++++ The input

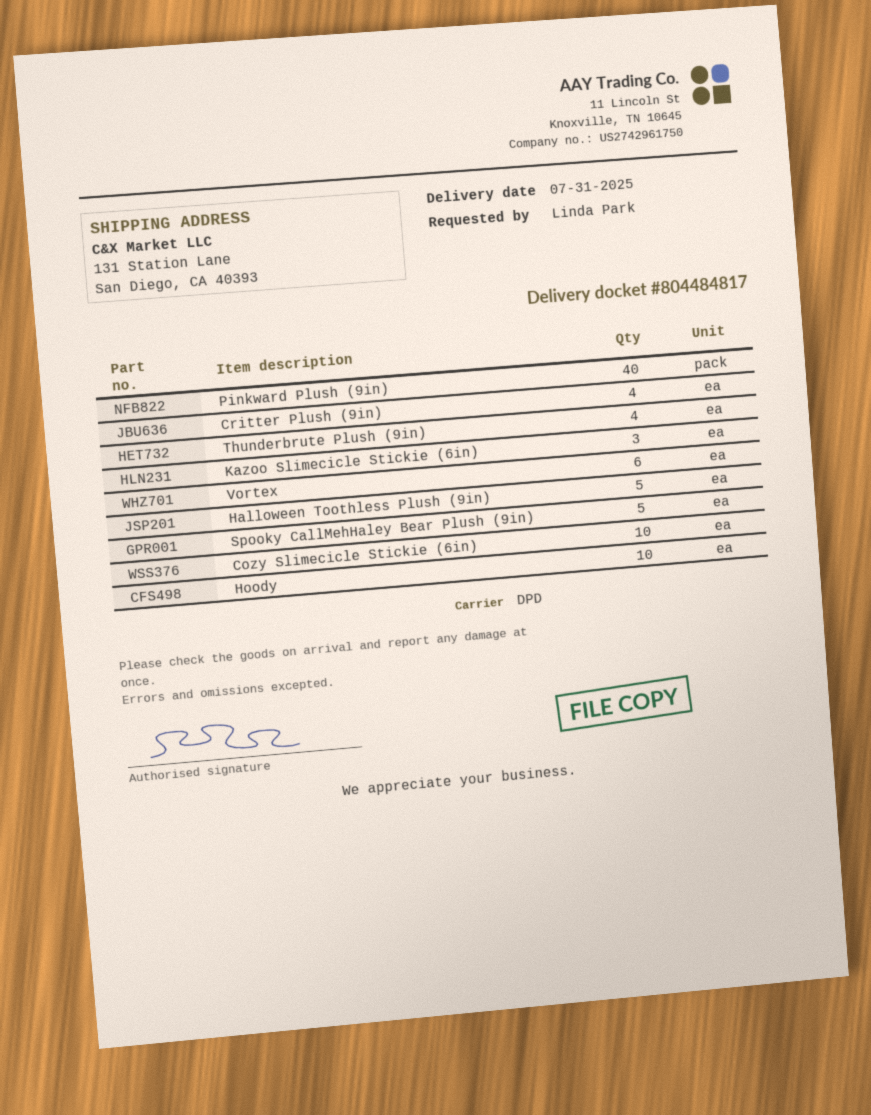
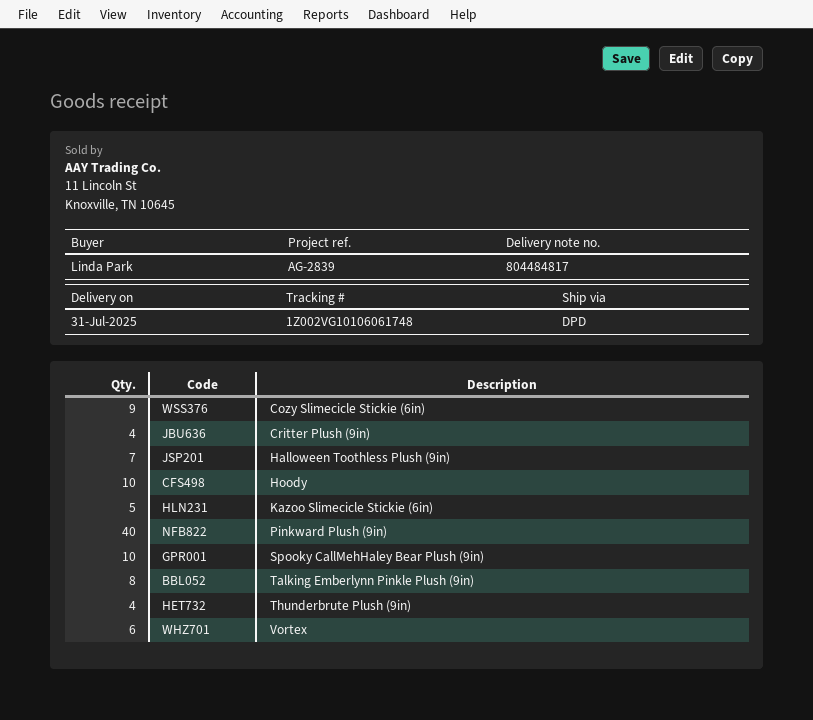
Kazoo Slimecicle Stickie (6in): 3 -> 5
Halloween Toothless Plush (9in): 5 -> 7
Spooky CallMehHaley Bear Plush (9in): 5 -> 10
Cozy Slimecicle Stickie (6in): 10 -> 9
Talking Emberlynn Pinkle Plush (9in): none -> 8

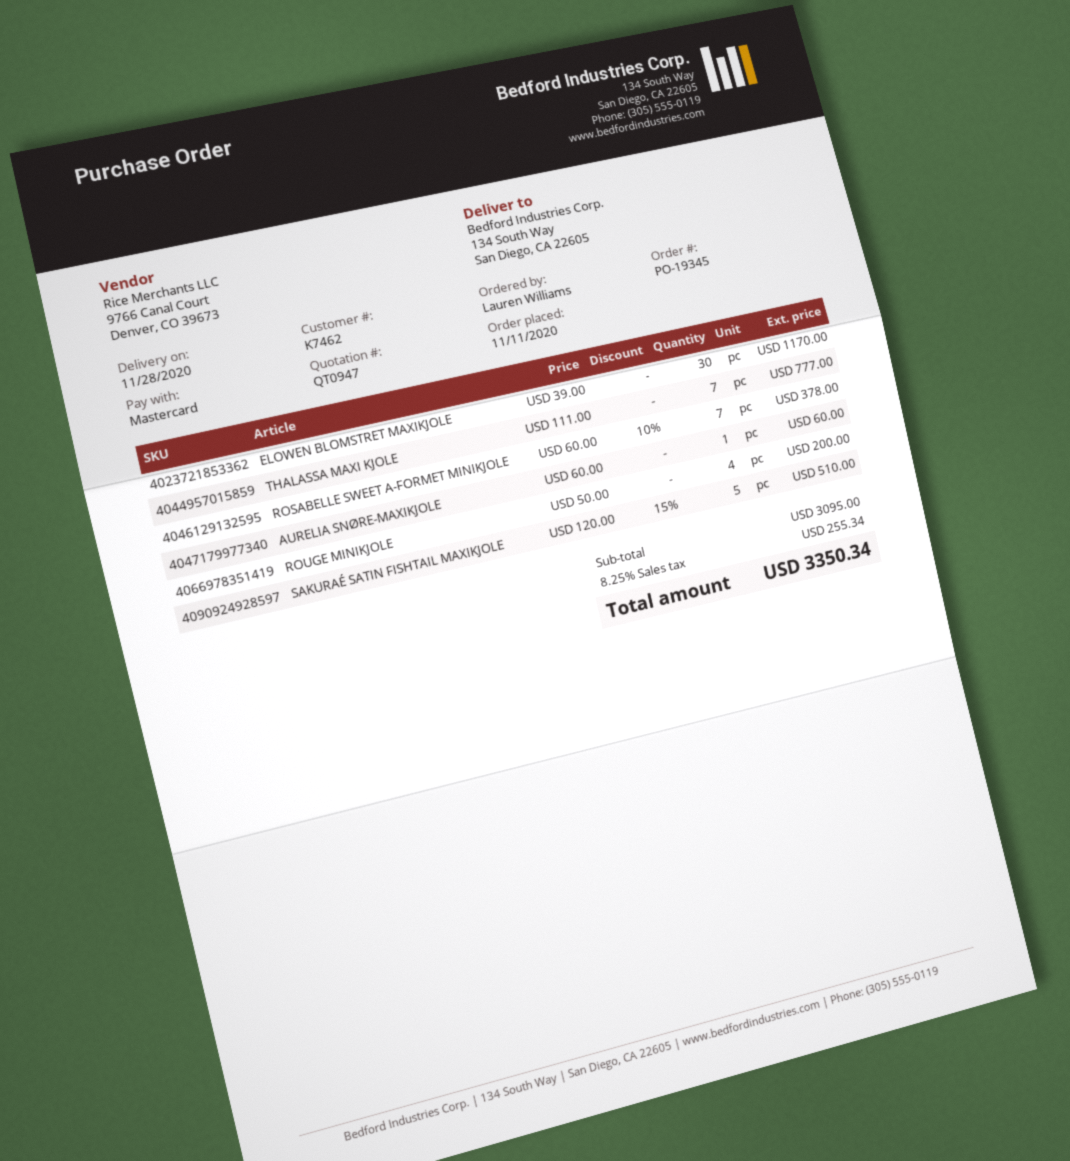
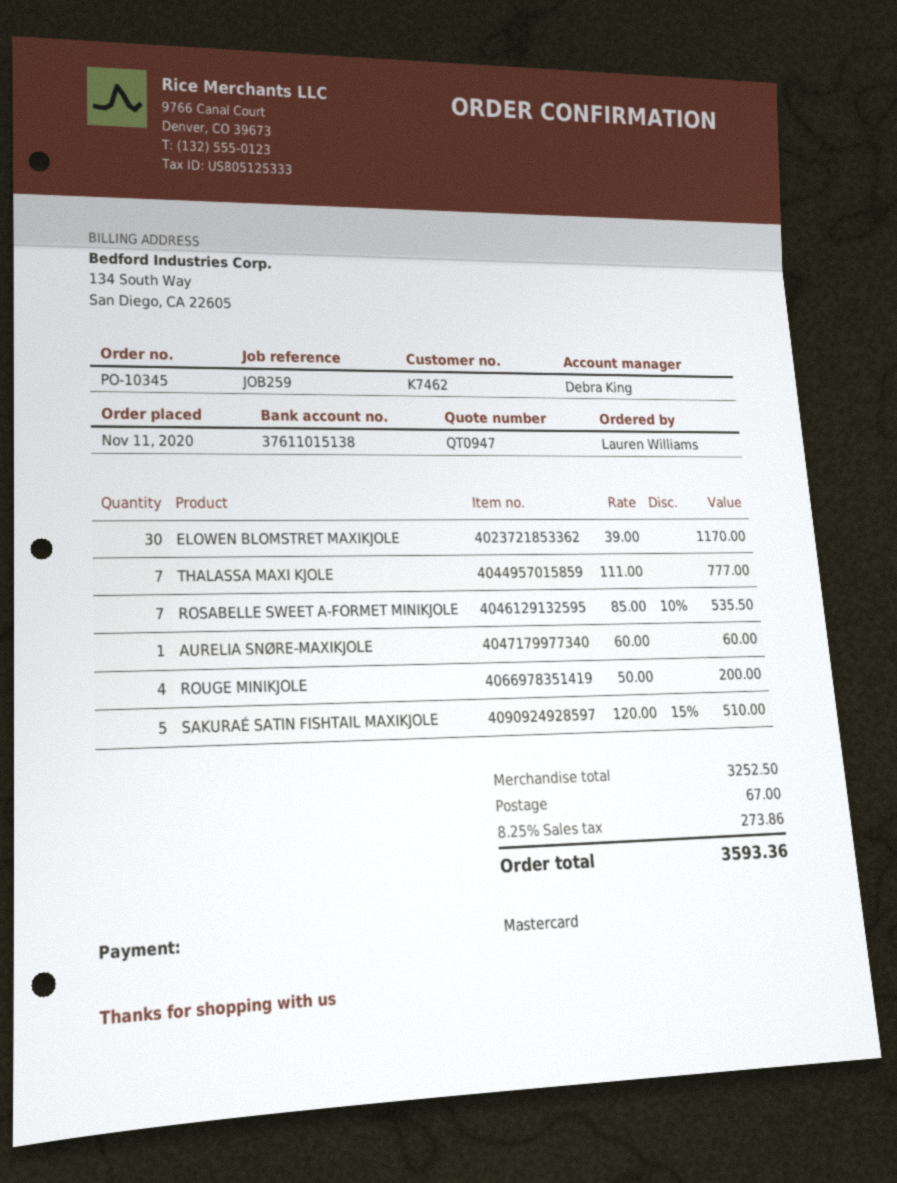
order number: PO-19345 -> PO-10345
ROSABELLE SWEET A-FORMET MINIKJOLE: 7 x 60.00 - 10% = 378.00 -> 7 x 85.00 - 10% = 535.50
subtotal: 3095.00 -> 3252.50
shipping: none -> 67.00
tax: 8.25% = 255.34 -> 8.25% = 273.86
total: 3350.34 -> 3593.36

++++++++

__Exercise objective__:
Show the lines where the word "Slimecicle" appears in the entries.

__Solution below__:
Kazoo Slimecicle Stickie (6in): 3 -> 5
Cozy Slimecicle Stickie (6in): 10 -> 9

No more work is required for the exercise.